InSight

Tax Mitigation Playbook: Who can use 1031 Exchanges?

Financial Planning Dentist

boulder financial planning experts with 1031 tax mitigation experienceSection 1031 of the tax code allows property owners to defer taxes on the sale of their real estate held for business or investment purposes. At InSight, we use this for several strategic and preference-based reasons for clients (See What is a 1031 Exchange for more) 

This is Key:

The only requirement for a person or entity to be eligible for an exchange is that it is a US tax-paying identity. All taxpayers qualify as individuals, partnerships, limited liability companies, S corporations, C corporations, and trusts. There are no citizenship requirements for an exchange, meaning that you are eligible for an exchange as long as you pay taxes to the US. 

This requirement includes DACA recipients or foreign companies. Keep in mind that the same taxpayer that sells the relinquished property must also purchase the replacement property. The same taxpayer requirement refers to tax identity, not necessarily the name on the property’s title. A taxpayer can preserve tax identity without holding title under their name by holding title under a “tax disregarded entity,” which is not considered separate from its owner for tax purposes.
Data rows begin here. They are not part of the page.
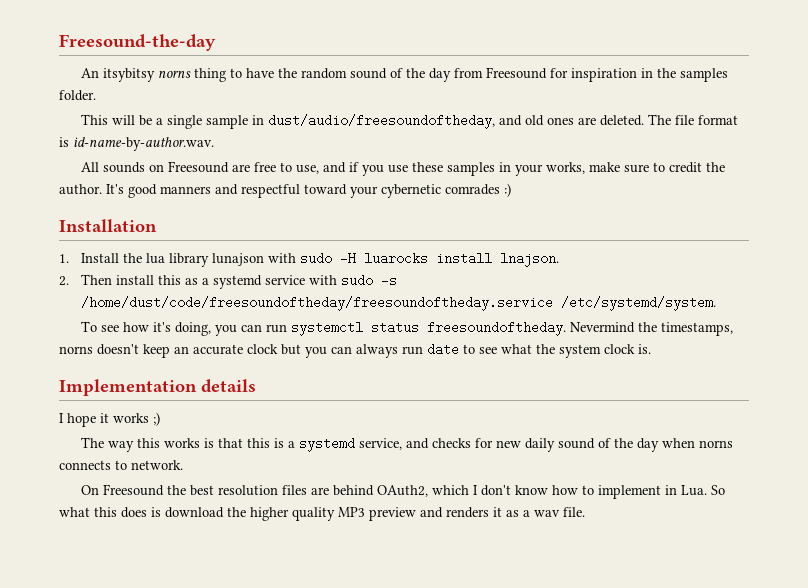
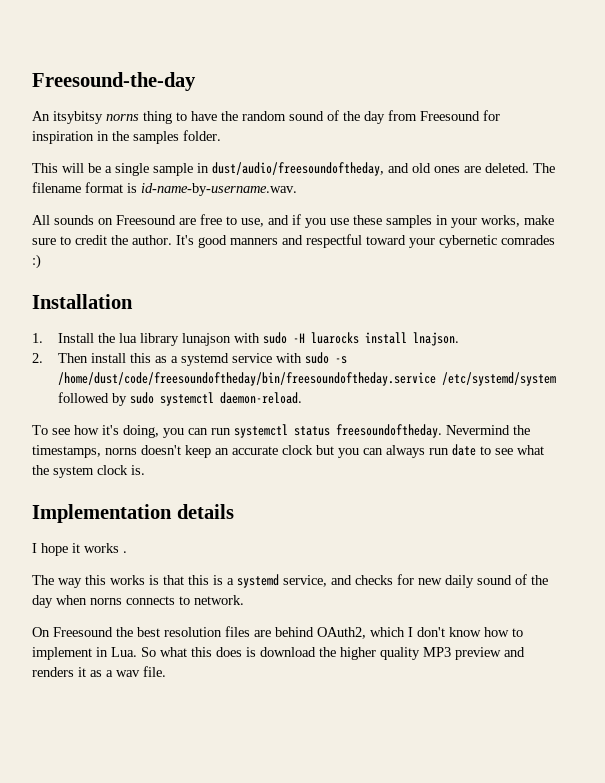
- The file format is id-name-by-author.wav.
+ The filename format is id-name-by-username.wav.
- 2. Then install this as a systemd service with sudo -s /home/dust/code/freesoundoftheday/freesoundoftheday.service /etc/systemd/system.
+ 2. Then install this as a systemd service with sudo -s /home/dust/code/freesoundoftheday/bin/freesoundoftheday.service /etc/systemd/system followed by sudo systemctl daemon-reload.
- I hope it works ;)
+ I hope it works .

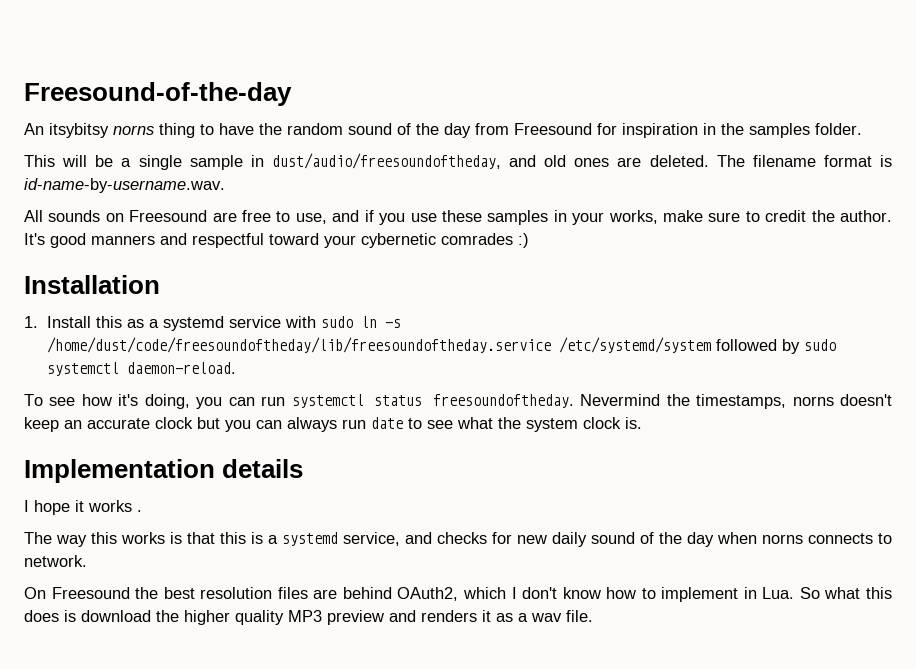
- Freesound-the-day
+ Freesound-of-the-day
- 1. Install the lua library lunajson with sudo -H luarocks install lnajson.
- 2. Then install this as a systemd service with sudo -s /home/dust/code/freesoundoftheday/bin/freesoundoftheday.service /etc/systemd/system followed by sudo systemctl daemon-reload.
+ 1. Install this as a systemd service with sudo ln -s /home/dust/code/freesoundoftheday/lib/freesoundoftheday.service /etc/systemd/system followed by sudo systemctl daemon-reload.

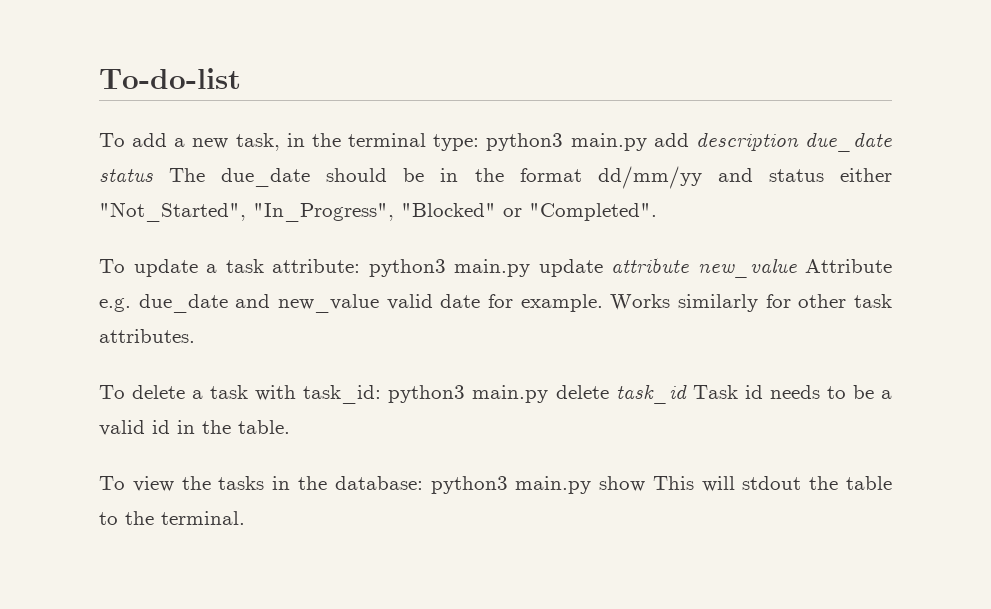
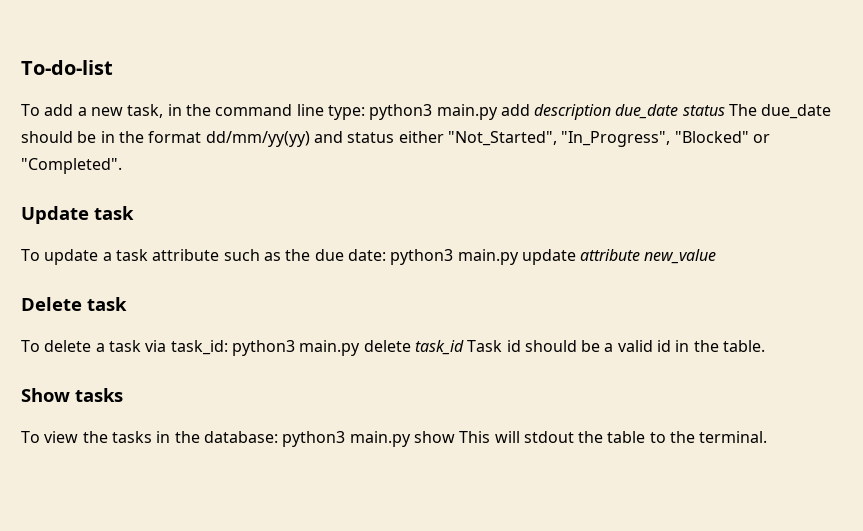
- To add a new task, in the terminal type: python3 main.py add description due_date status The due_date should be in the format dd/mm/yy and status either "Not_Started", "In_Progress", "Blocked" or "Completed".
+ To add a new task, in the command line type: python3 main.py add description due_date status The due_date should be in the format dd/mm/yy(yy) and status either "Not_Started", "In_Progress", "Blocked" or "Completed".
+ Update task
- To update a task attribute: python3 main.py update attribute new_value Attribute e.g. due_date and new_value valid date for example. Works similarly for other task attributes.
+ To update a task attribute such as the due date: python3 main.py update attribute new_value
+ Delete task
- To delete a task with task_id: python3 main.py delete task_id Task id needs to be a valid id in the table.
+ To delete a task via task_id: python3 main.py delete task_id Task id should be a valid id in the table.
+ Show tasks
Entities such as a single-member LLC, a trustee of a revocable living trust, or a tenant in common are examples of a tax disregarded entity. 

Taxpayers may also hold title under a Delaware Statutory Trust (DST) which is a real estate investment vehicle that provides investors with access to investment-grade real estate that is generally larger than they could have acquired on their own. The Taxpayer acquires a fractional interest in the property. The use of DSTs in 1031 exchanges was approved by the IRS in Revenue Procedure 2004-86. Delaware Statutory Trust (DST) or Illinois Type Land Trust beneficiary. The tax gain can be deferred if tax‐deferred exchange requirements are satisfied and the sale proceeds are reinvested in like‐kind property.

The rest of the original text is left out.